--- Exercise input ---

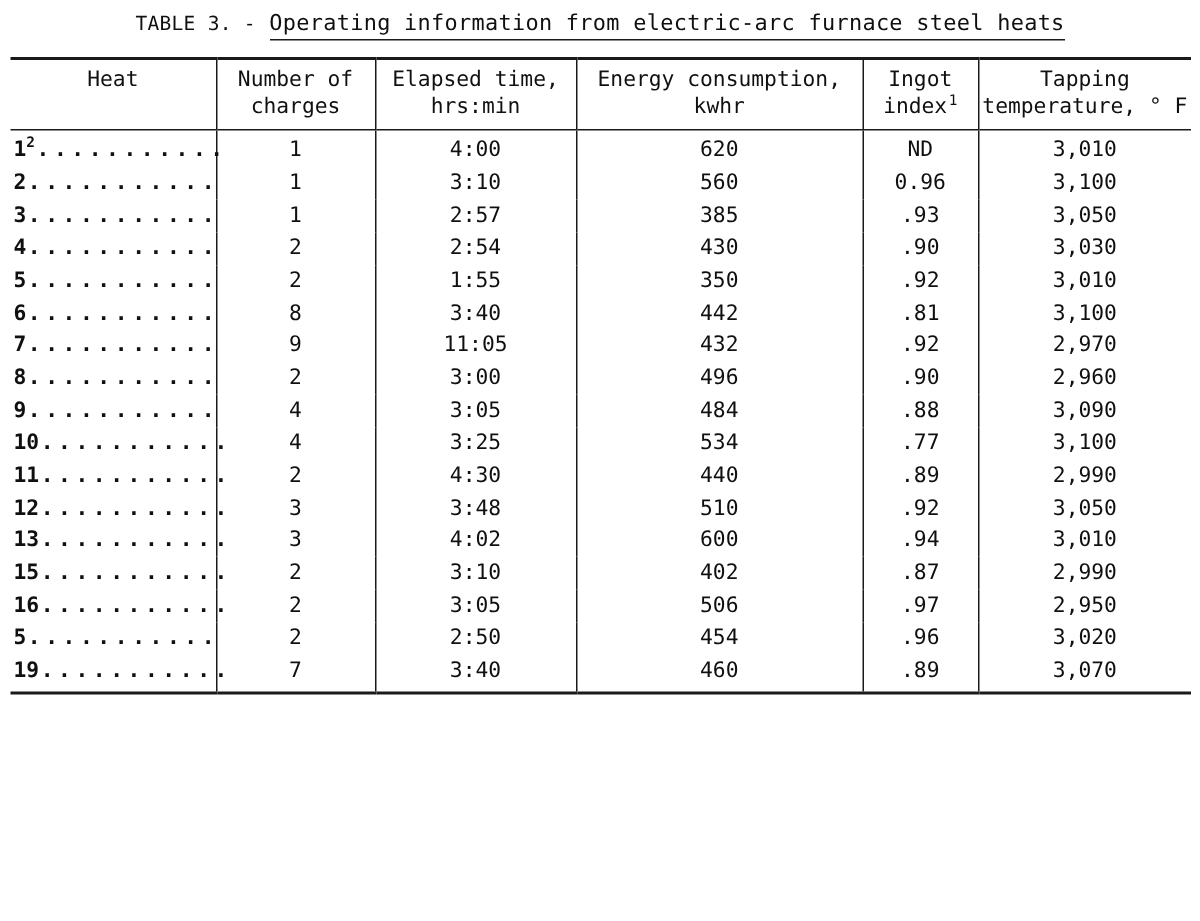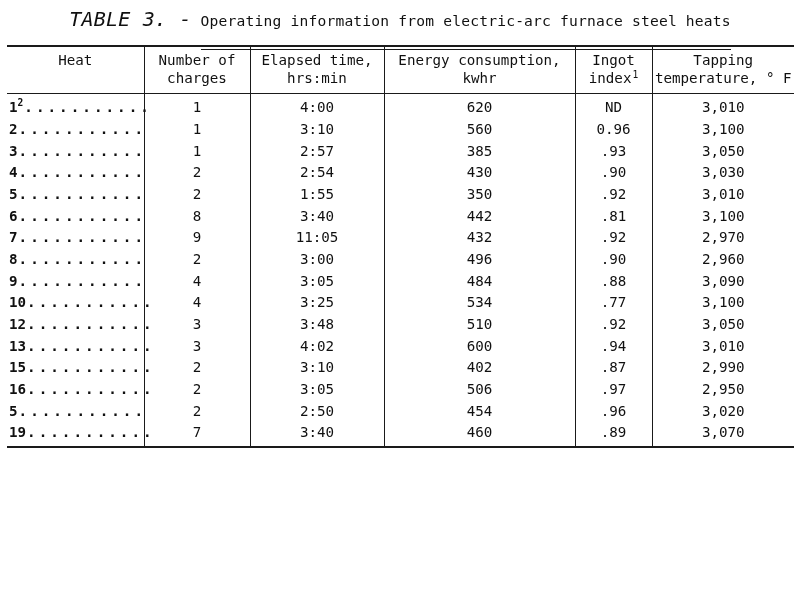--- a/index.html
+++ b/index.html
@@ -24,26 +24,25 @@
 
   
   .table-caption {
     text-align: center;
     font-size: 14.6px;
     letter-spacing: 0.2px;
     padding-top: 7px;
     white-space: nowrap;
   }
   .caption-label {
-    font-size: 20px;
-    font-style: italic;
+    font-size: 13px;
   }
   .caption-title {
     border-bottom: 1.6px solid #1a1a1a;
-    padding-bottom: 20px;
+    padding-bottom: 2px;
   }
 
   
   .table-wrap {
     position: relative;
     margin: 14px 6px 0 7px;
   }
   table.data {
     border-collapse: collapse;
     width: 787px;
@@ -237,20 +236,28 @@
           </tr>
           <tr>
             <td class="heat-cell"><span class="heat-num">10</span><span class="leaders">...........</span></td>
             <td>4</td>
             <td>3:25</td>
             <td>534</td>
             <td>.77</td>
             <td>3,100</td>
           </tr>
           <tr>
+            <td class="heat-cell"><span class="heat-num">11</span><span class="leaders">...........</span></td>
+            <td>2</td>
+            <td>4:30</td>
+            <td>440</td>
+            <td>.89</td>
+            <td>2,990</td>
+          </tr>
+          <tr>
             <td class="heat-cell"><span class="heat-num">12</span><span class="leaders">...........</span></td>
             <td>3</td>
             <td>3:48</td>
             <td>510</td>
             <td>.92</td>
             <td>3,050</td>
           </tr>
           <tr>
             <td class="heat-cell"><span class="heat-num">13</span><span class="leaders">...........</span></td>
             <td>3</td>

---

What you should do: Taking the line with "border-bottom: 1.6px solid #1a1a1a;" as the start and the last line of the data above as the end, write out those two lines and every line between them exactly, and only those.

Answer space:
     border-bottom: 1.6px solid #1a1a1a;
-    padding-bottom: 20px;
+    padding-bottom: 2px;
   }
 
   
   .table-wrap {
     position: relative;
     margin: 14px 6px 0 7px;
   }
   table.data {
     border-collapse: collapse;
     width: 787px;
@@ -237,20 +236,28 @@
           </tr>
           <tr>
             <td class="heat-cell"><span class="heat-num">10</span><span class="leaders">...........</span></td>
             <td>4</td>
             <td>3:25</td>
             <td>534</td>
             <td>.77</td>
             <td>3,100</td>
           </tr>
           <tr>
+            <td class="heat-cell"><span class="heat-num">11</span><span class="leaders">...........</span></td>
+            <td>2</td>
+            <td>4:30</td>
+            <td>440</td>
+            <td>.89</td>
+            <td>2,990</td>
+          </tr>
+          <tr>
             <td class="heat-cell"><span class="heat-num">12</span><span class="leaders">...........</span></td>
             <td>3</td>
             <td>3:48</td>
             <td>510</td>
             <td>.92</td>
             <td>3,050</td>
           </tr>
           <tr>
             <td class="heat-cell"><span class="heat-num">13</span><span class="leaders">...........</span></td>
             <td>3</td>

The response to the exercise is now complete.